When he believes he’s gotten the watch is when his plan goes immediately downhill. The criminal was, unsurprisingly, unreliable, and he stole the watch which leaves Jake in a situation where he’s shoeless, without his badge or ID, crawling on the ground toward his towed car and, finally, arrested and in Holt’s custody.
He’s just beginning to realize how ridiculous the bet was when Holt tells him he’d orchestrated the entire thing. Rather that submit to his loss last year, he bottled his frustration and got started on a new plan with all of the pieces falling into place over the course of the year. He simply asked his team if they wanted to embarrass Jake and they all agreed to help and he, not Jake, hired the thief to help him win.
Allowing Samberg to run wild with the script is never as successful as pairing Jake up with any of the other characters. He works best among the ensemble rather than alone, especially when he’s working with bigger and broader comedy beats. His scenes with Captain Holt are the best he’s utilized, because his manic presence is counter-balanced by Andre Braugher’s monotone delivery. It works, because while the both of them are acting on insane impulses – especially when we learn Holt has been working on winning the bet for a year – the way they perform their lines is so polar-opposite that it ends up working.

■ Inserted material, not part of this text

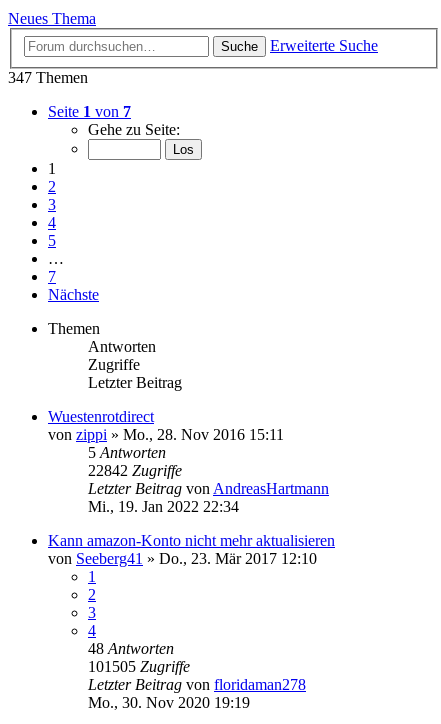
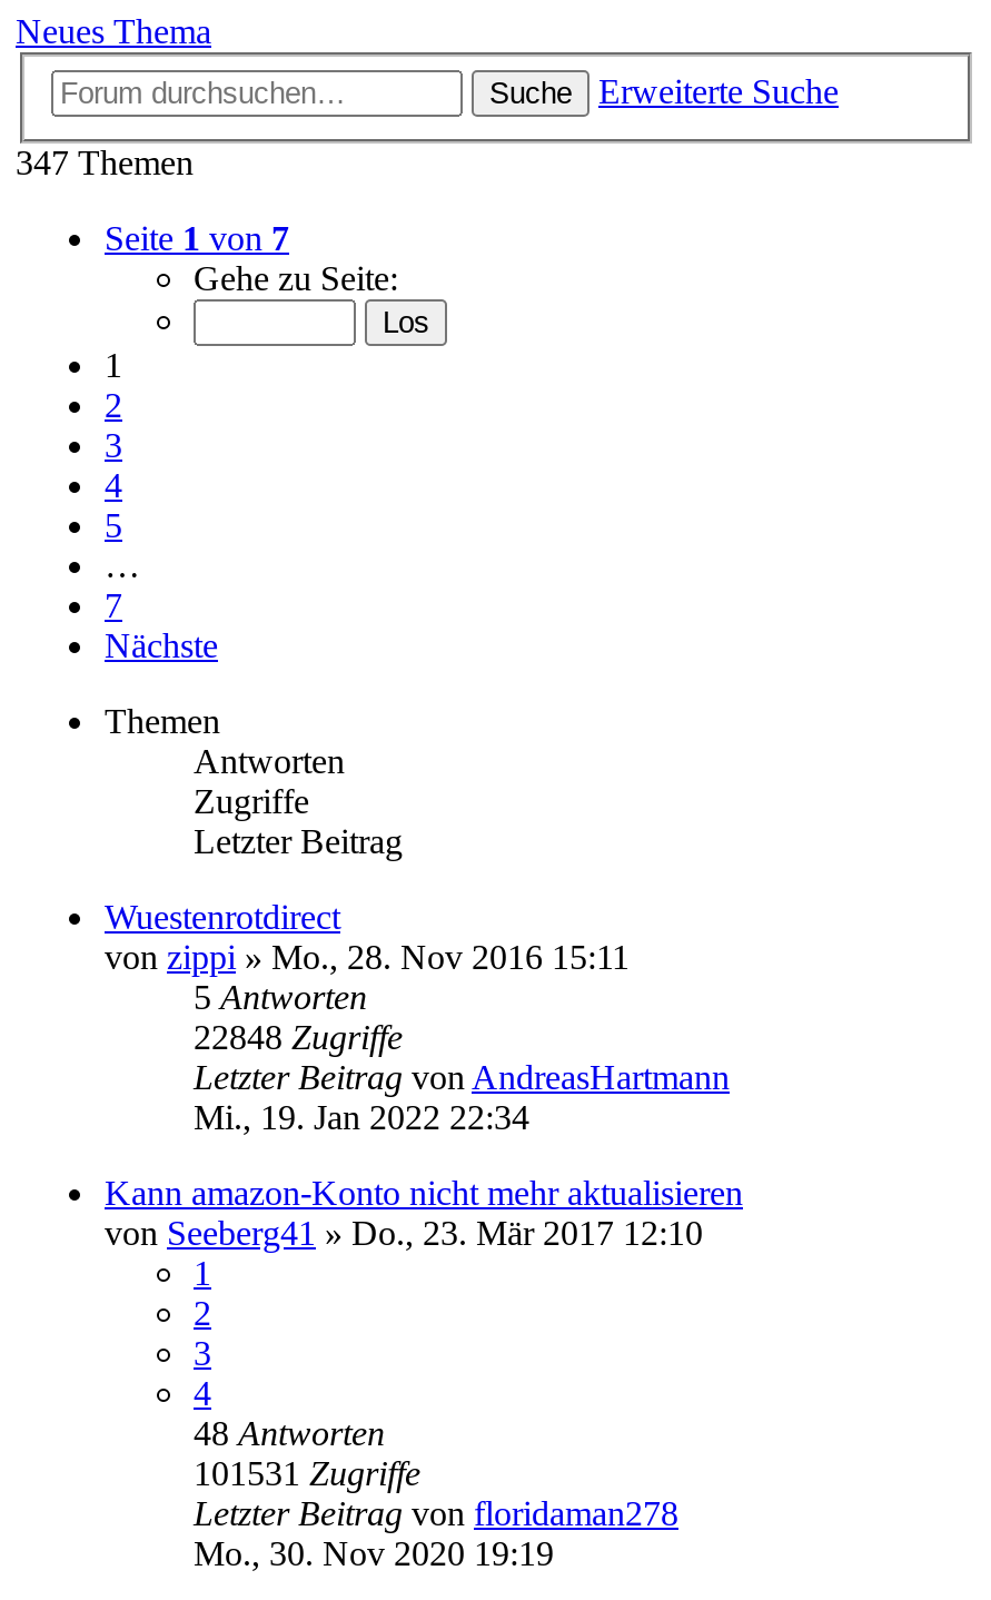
[88,462,182,479] 22842 Zugriffe -> [194,1018,403,1056] 22848 Zugriffe
[88,658,190,675] 101505 Zugriffe -> [194,1454,420,1492] 101531 Zugriffe

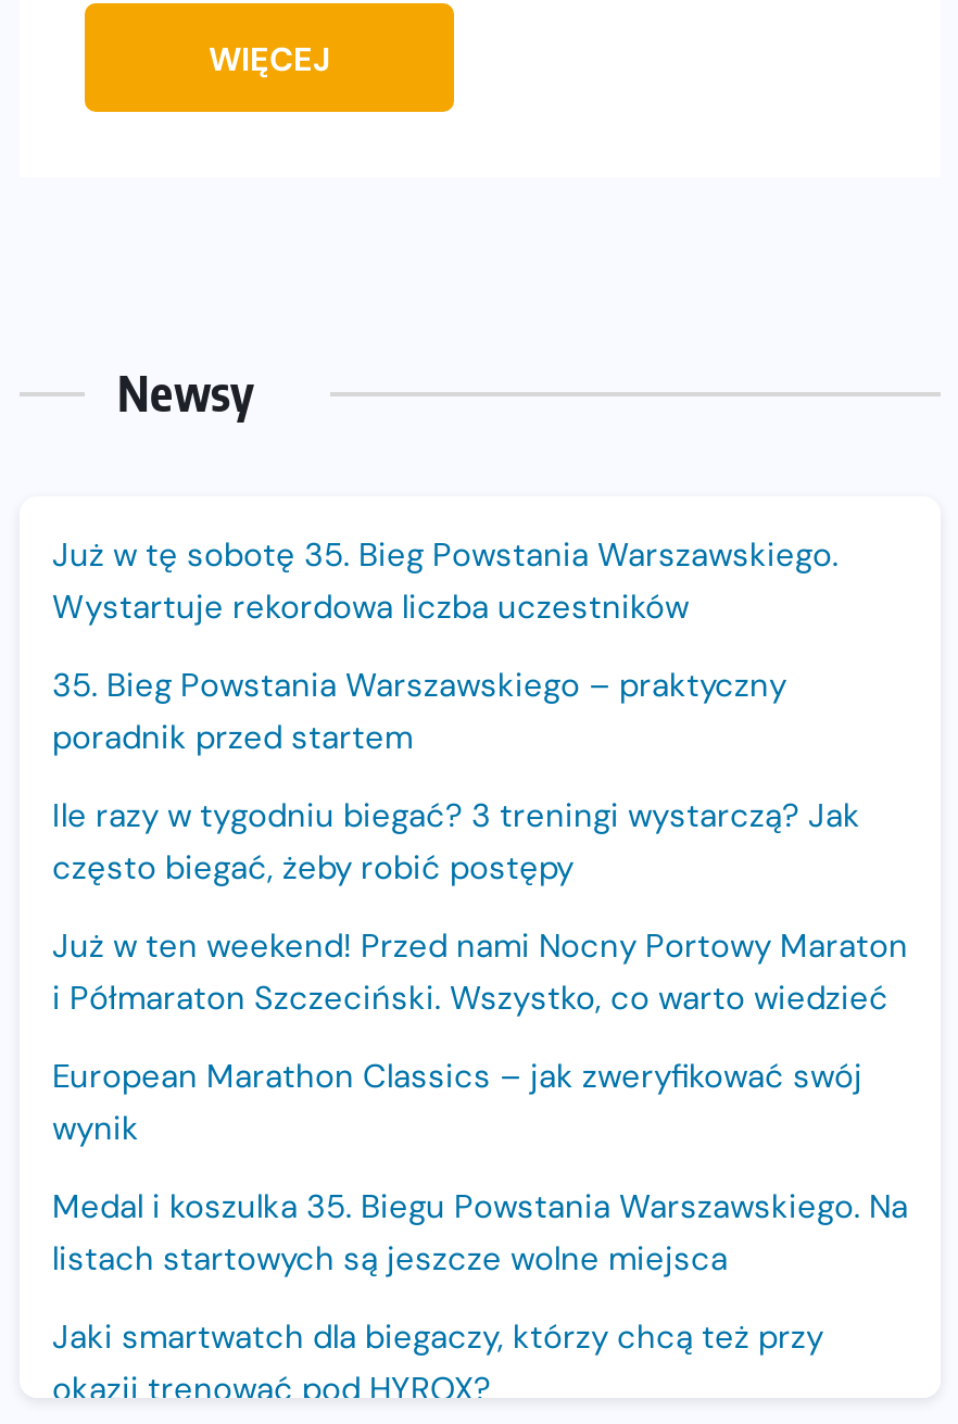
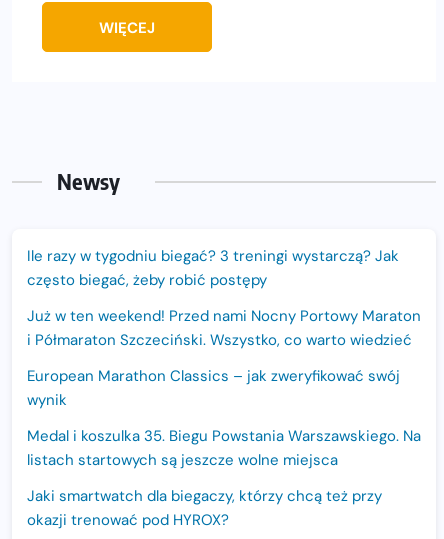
[52,533,839,759] Już w tę sobotę 35. Bieg Powstania Warszawskiego. | Wystartuje rekordowa liczba uczestników | 35. Bieg Powstania Warszawskiego – praktyczny | poradnik przed startem -> none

However, I had missed the Jake and Holt scenes, despite it being a smart and confident move to begin the season with them apart. Jake looking foolish is delightful, though, and while the show doesn’t need to rely on this pairing anymore to attract viewers, using their comedic-by-nature partnership every once in a while certainly wouldn’t hurt the show.
Elsewhere is the Gina storyline, which is great because any chance the show gets to have Chelsea Peretti dance is a win in my books. She’s been ditching work events, and with Rosa and Amy’s insistence, Terry confronts her about it. She at first tells them that it’s because of her commitment to her dance team, but after she’s kicked out of the group through interpretive dance she tells him the truth: she has been taking night classes at a college, and that plus dance was too much to handle. Terry understands and tells her he’ll help her.
This also involves a wonderful end scene where he dances onstage with her in his gladiator costume.
A good, if not great episode, the show can be forgiven for a heavy on the laughs episode when it’s as fun as this. It is, however, always better when it manages a balance.